Monday, Oct. 10, 1955

Fadeout

Seth Ramkrishna Dalmia is the kind of man who has made capitalist a nasty word in India. Dalmia said as much himself a few years ago. "I feel that from the age of twelve to these 57 years of my life, I have been accumulating the sins of wealth and palaces. I feel as if I had sucked the blood of the poor in establishing the big name of Dalmia."

At the time, Dalmia was pledging his life to the service of the poor. He could afford to. For this skinny little man with a split-melon smile had amassed an empire which controlled one-sixth of all Indian industry, ranged from banks to coal mines, insurance companies to newspaper chains. Son of rich parents who had lost their money, he says he made his first killing before he was 19 by cornering the Bombay gold bullion market. By 1937 he had made and lost three fortunes in speculations and won a hold on a cement factory, the foundation of an industrial empire that burgeoned mightily during the war. "During the war years, I earned money through sinful ways," he confessed later.

No World War. Dalmia was never too busy to scour India for pretty women who might give him a son. Some times he married them, sometimes not. He admired Hitler, hung pictures of him on his walls, and insisted that if Britain had sent him to Munich instead of Chamberlain, there would have been no world war. Indian politics did not interest him.

Instead, he crusaded for One World, which he claimed to have conceived before Willkie, came to the U.S. to lecture on world government. He also gave a lot of thought to the cow. "Mankind cannot exist with out the abolition of cow slaughter," he proclaimed and founded the Cow Protection League.

After the war, a change came over Seth Dalmia. He devoted more and more time to public confession and philanthropic works. Most notable gift was to the Gandhi Memorial Fund, a gesture, he admitted publicly, that was made not from philanthropic impulse but because he expected it to help him with the government; he was being investigated at the moment for wartime tax evasion.

He hired a private guru and wrote uplifting moral tracts for his newspapers extolling the simple virtues -- while maintaining more sumptuously furnished houses than he could remember, and requiring one of his four wives to cook everything he ate and to massage him with oil every morning.

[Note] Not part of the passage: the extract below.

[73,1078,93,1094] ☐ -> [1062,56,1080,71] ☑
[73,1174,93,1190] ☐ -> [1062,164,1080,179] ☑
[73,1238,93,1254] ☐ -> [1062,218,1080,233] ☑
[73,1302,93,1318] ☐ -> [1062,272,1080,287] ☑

For the Indian Who's Who he provided his own modest biography: "In spite of having monumental achievements, Dalmia views them with a sense of detachment, always realizing that he is not the doer of what he has done, but that in him God has fulfilled himself."

Two Gold Idols. Despite his philanthropic precautions, Dalmia's wartime tax evasion cost him a reported $2,000,000 in settlement. The government suspected worse but could not readily prove it, because Indian financiers notoriously keep three sets of books--one for the tax inspectors, one for their partners, one for themselves. Two years ago, police descended on Dalmia's offices and houses and seized all the records they could find.

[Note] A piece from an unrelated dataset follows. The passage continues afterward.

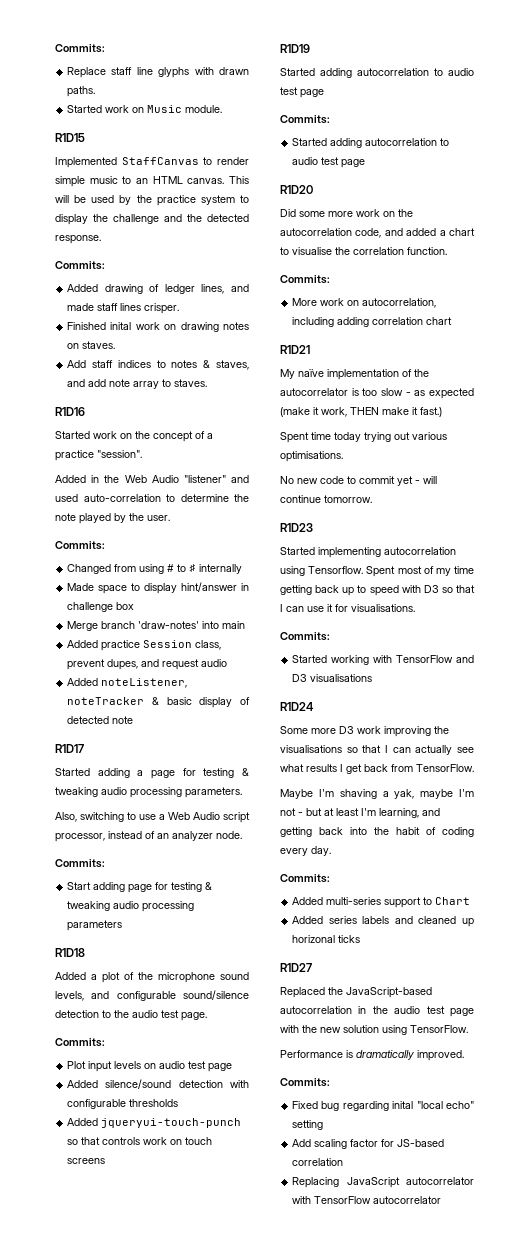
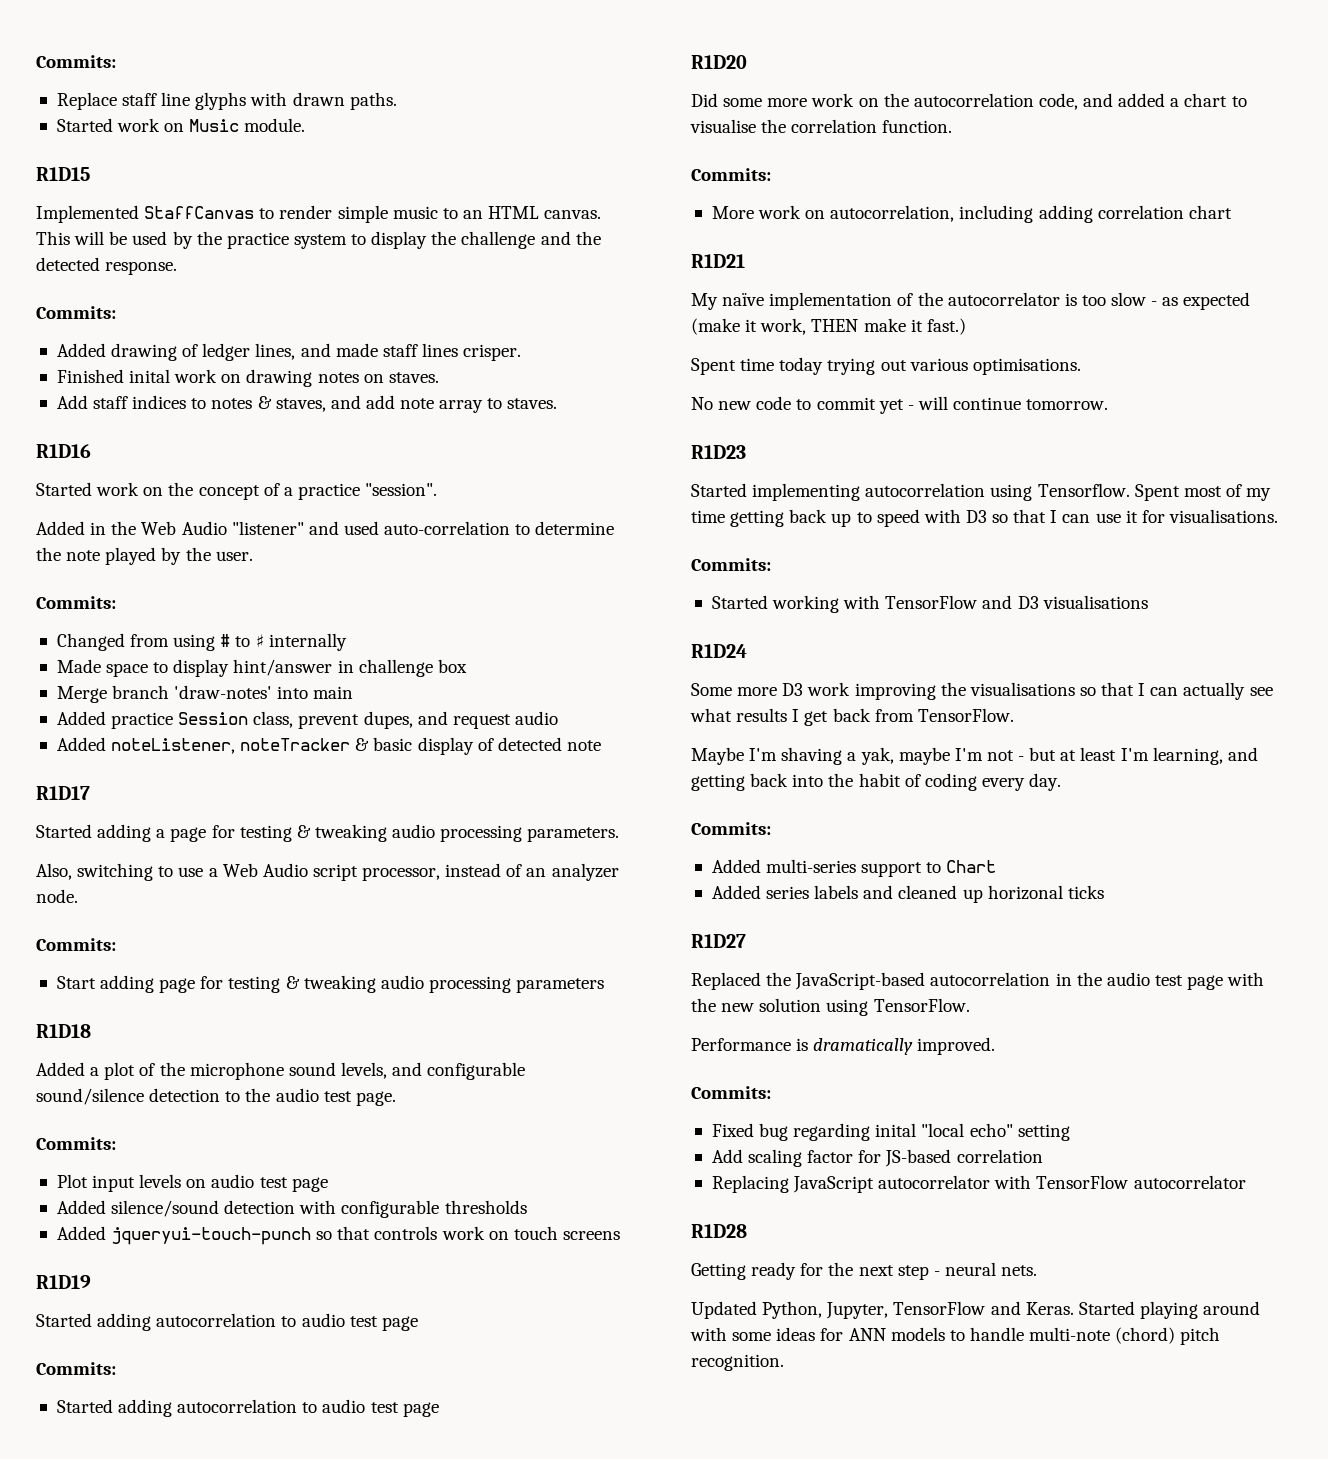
(442, 1200) none -> [691,1224,747,1238] [691,1262,1038,1280] [691,1301,1261,1319] [690,1327,1221,1345] [691,1354,784,1371] // R1D28 // Getting ready for the next step - neural nets. // Updated Python, Jupyter, TensorFlow and Keras. Started playing around with some ideas for ANN models to handle multi-note (chord) pitch recognition.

It took months to analyze them. Last week, on orders from Nehru himself, a squad of policemen swept up to Dalmia's white-pillared house in New Delhi. Dalmia, clutching two small gold idols, was carted off to jail while the house resounded to the piercing wails of his wives. The charge against one of the world's richest men: embezzlement of $4,200,000-worth of government bonds from his own Bharat Insurance Co., keystone of his empire.

In court, Dalmia confidently offered bail "in any quantity." But even he was staggered when the magistrate demanded $4,000,000 cash and $4,000,000 in sureties. Dalmia was released next day after putting up $3,000,000 himself, plus an other $1,000,000 in sureties offered by two relatives. As Dalmia went home, Premier Nehru held a press conference to discuss the progress of India's socialism. "The rich tend to fade out -- a good thing," he remarked cheerily.